Task input below:

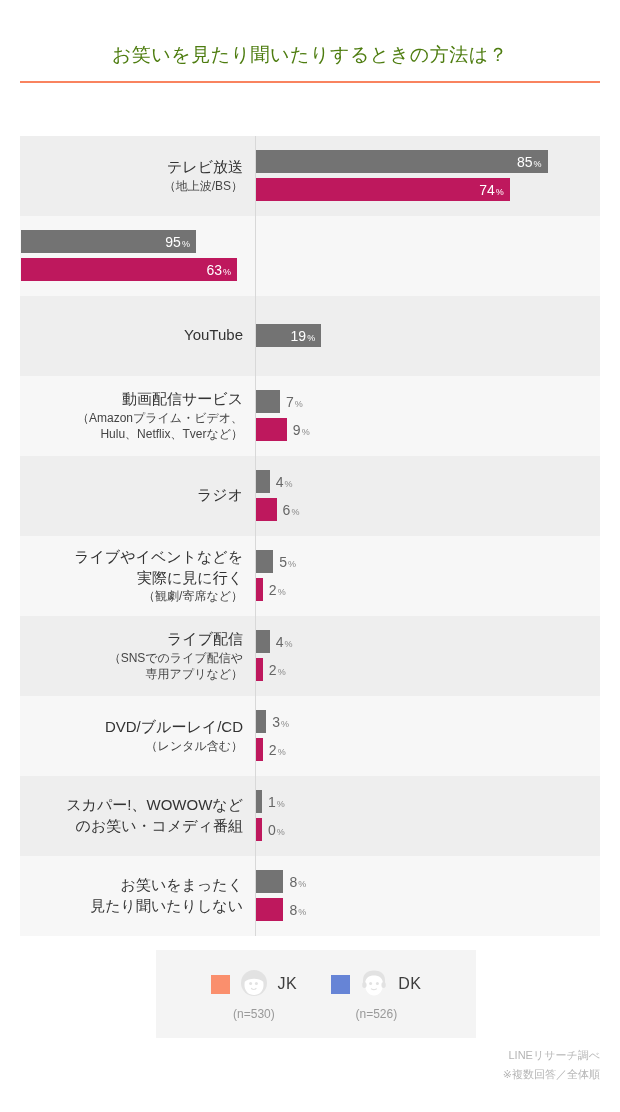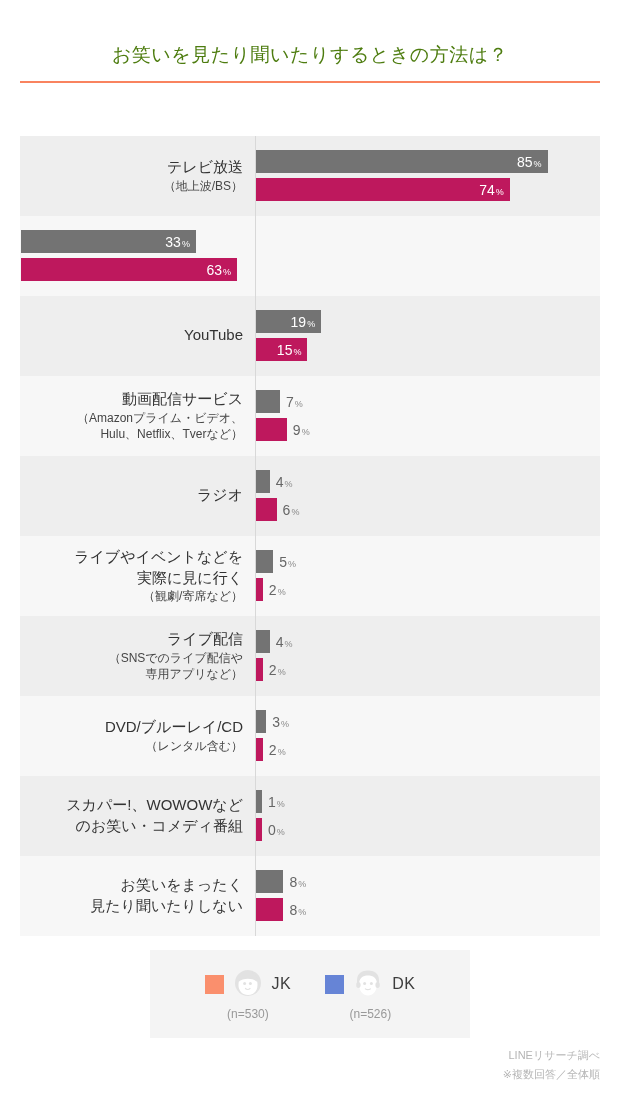"33" span { text: 33 -> 95 }
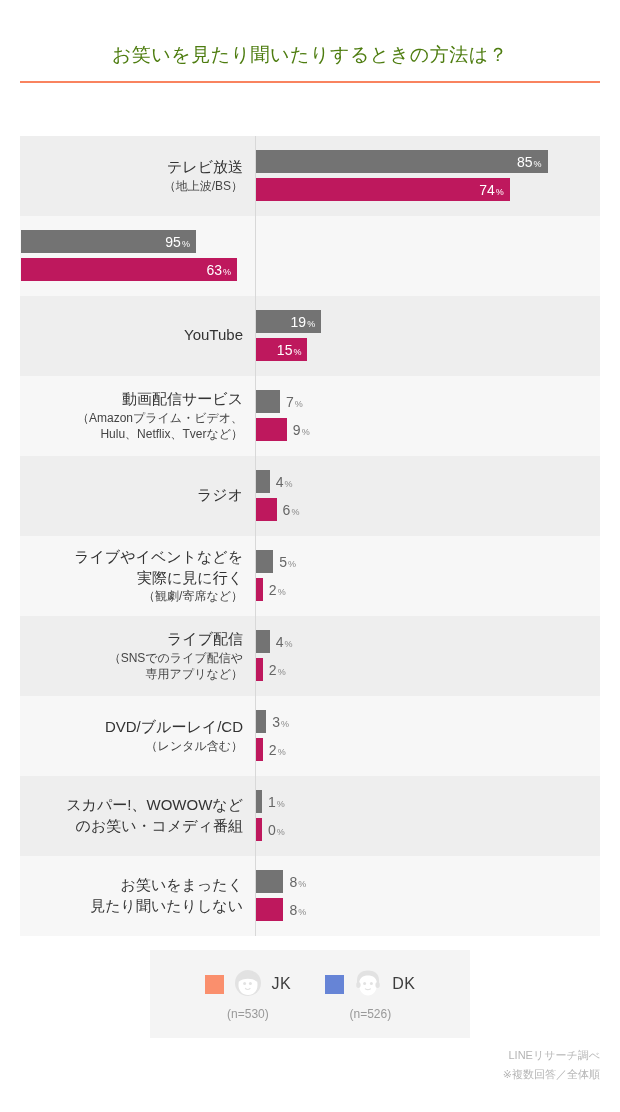"15%" div.bar-line { html: <div> <div> <span><span>15</span><span>%</span></span> </div> </div> -> none }
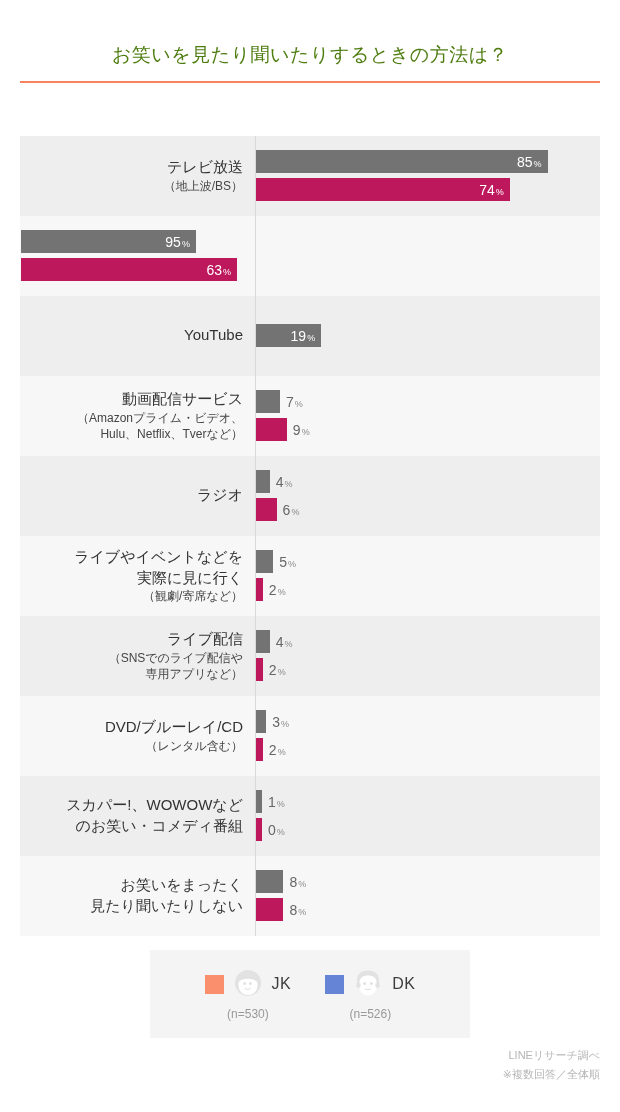"JK" .legend { left: 150px -> 156px }
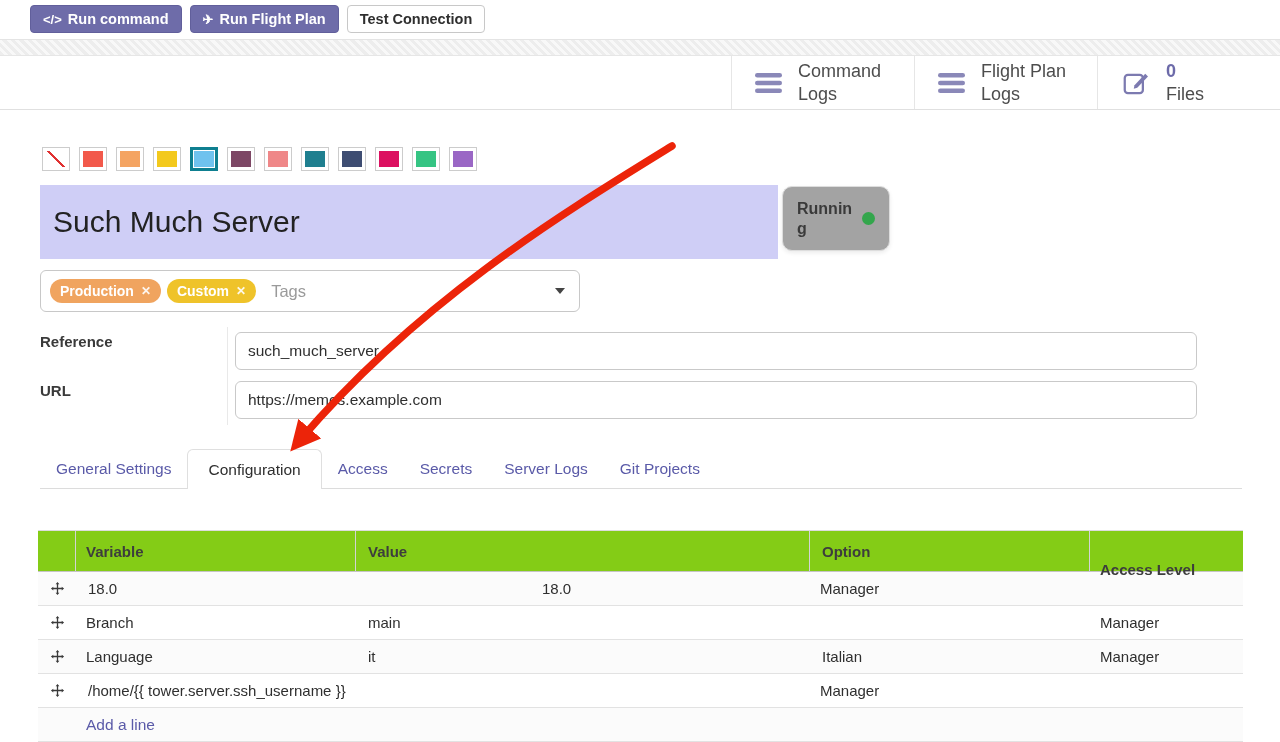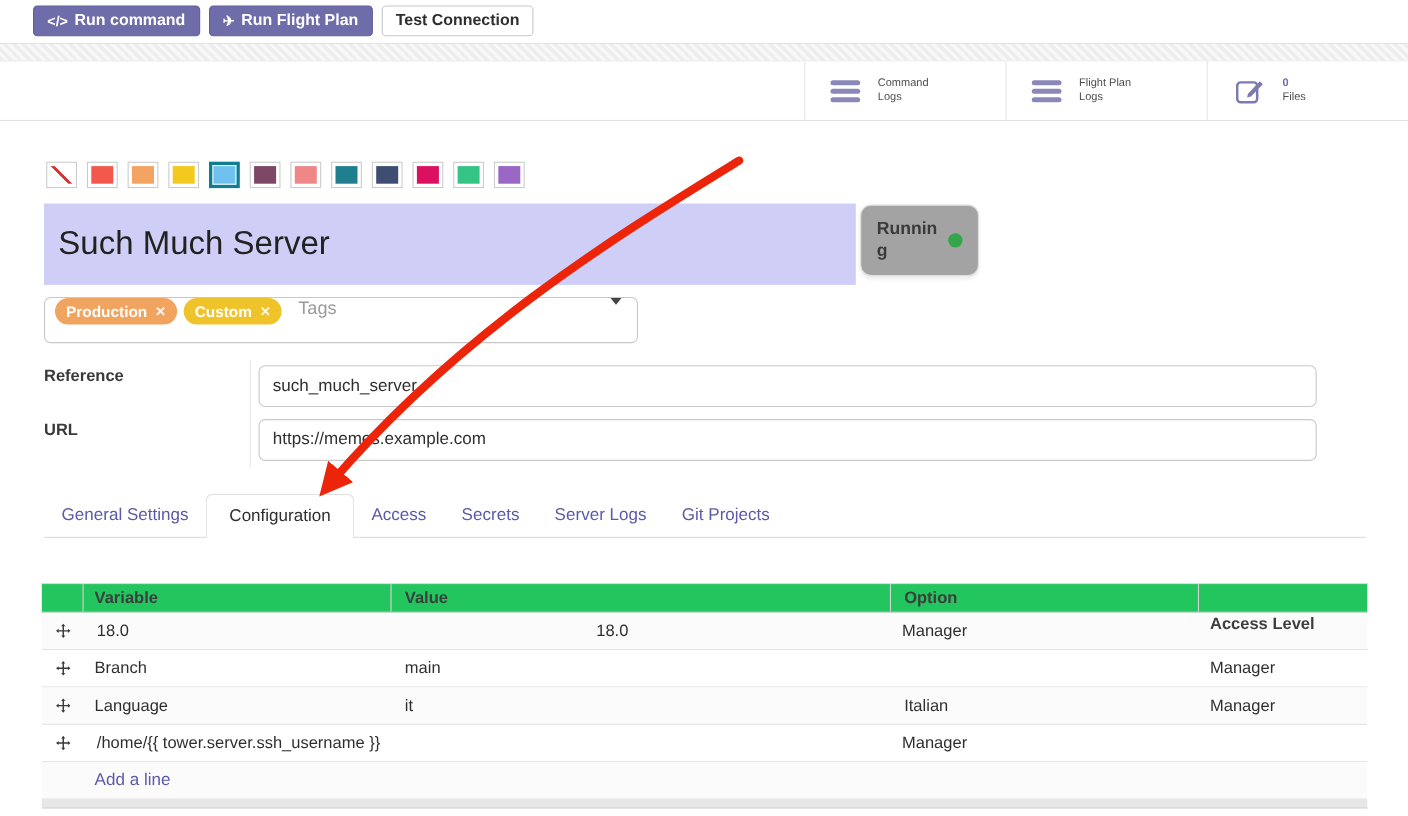"Command" .stat-text { font-size: 10px -> 18px }
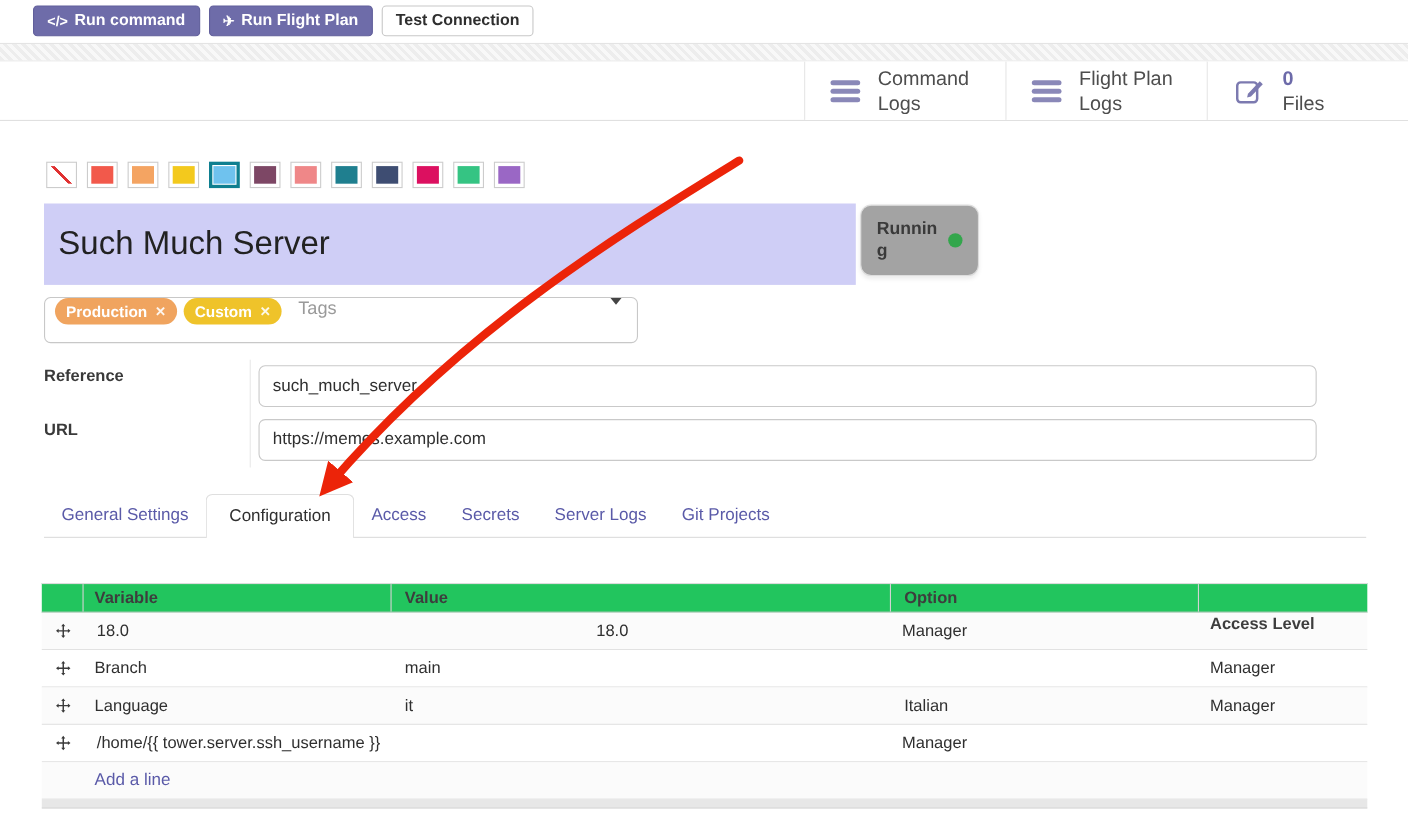"Production" .tags-box { align-items: none -> center }
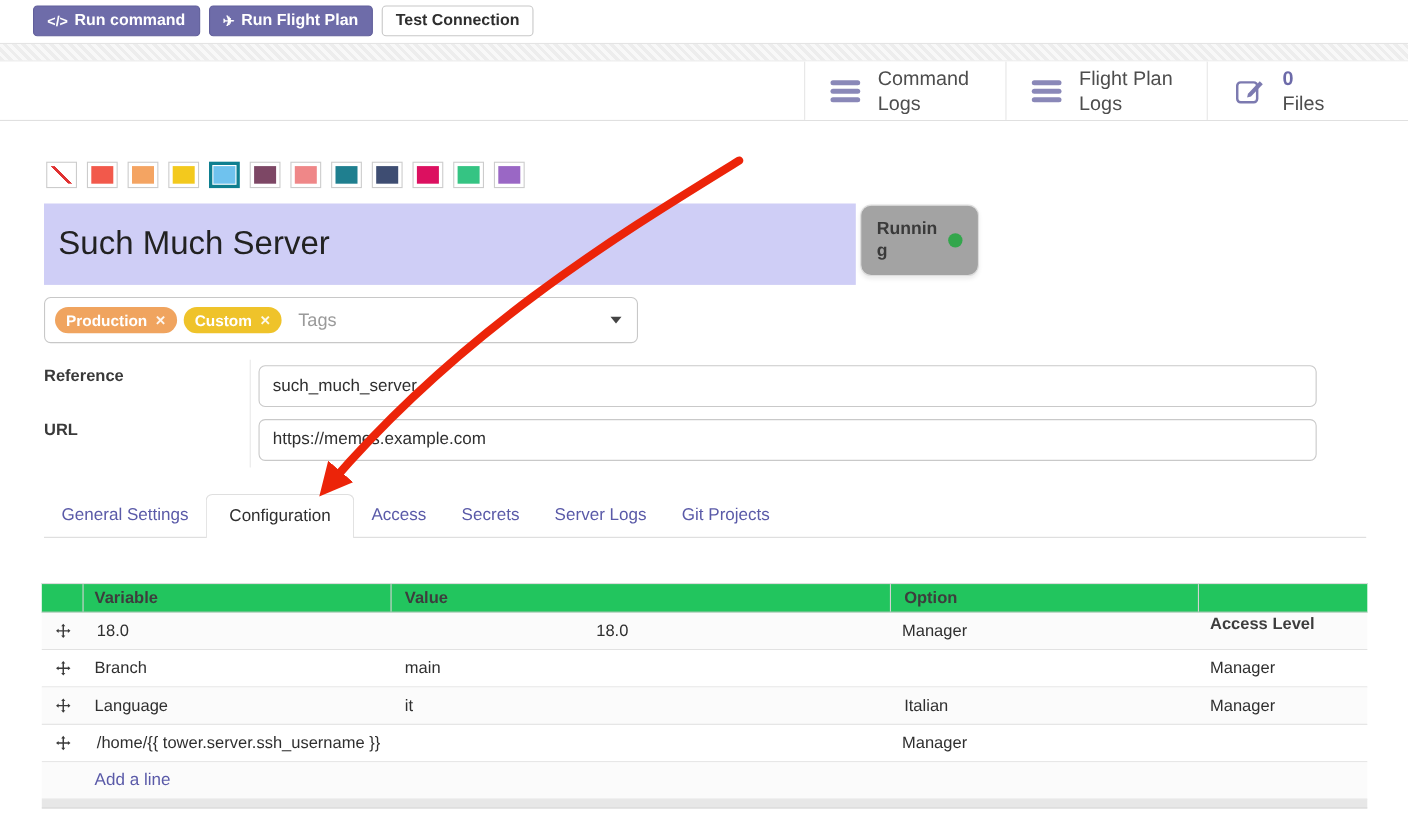"Variable" .thead { background: #22c55e -> #84cc16; height: 27px -> 42px }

End of Task input.

▸ **Your instructions**: Once you find the line with "font-size: 10px ->", restate it and every later line of the data word for word, excluding the pictures.

▸ **Answer to this task**:
"Command" .stat-text { font-size: 10px -> 18px }
"Production" .tags-box { align-items: none -> center }
"Variable" .thead { background: #22c55e -> #84cc16; height: 27px -> 42px }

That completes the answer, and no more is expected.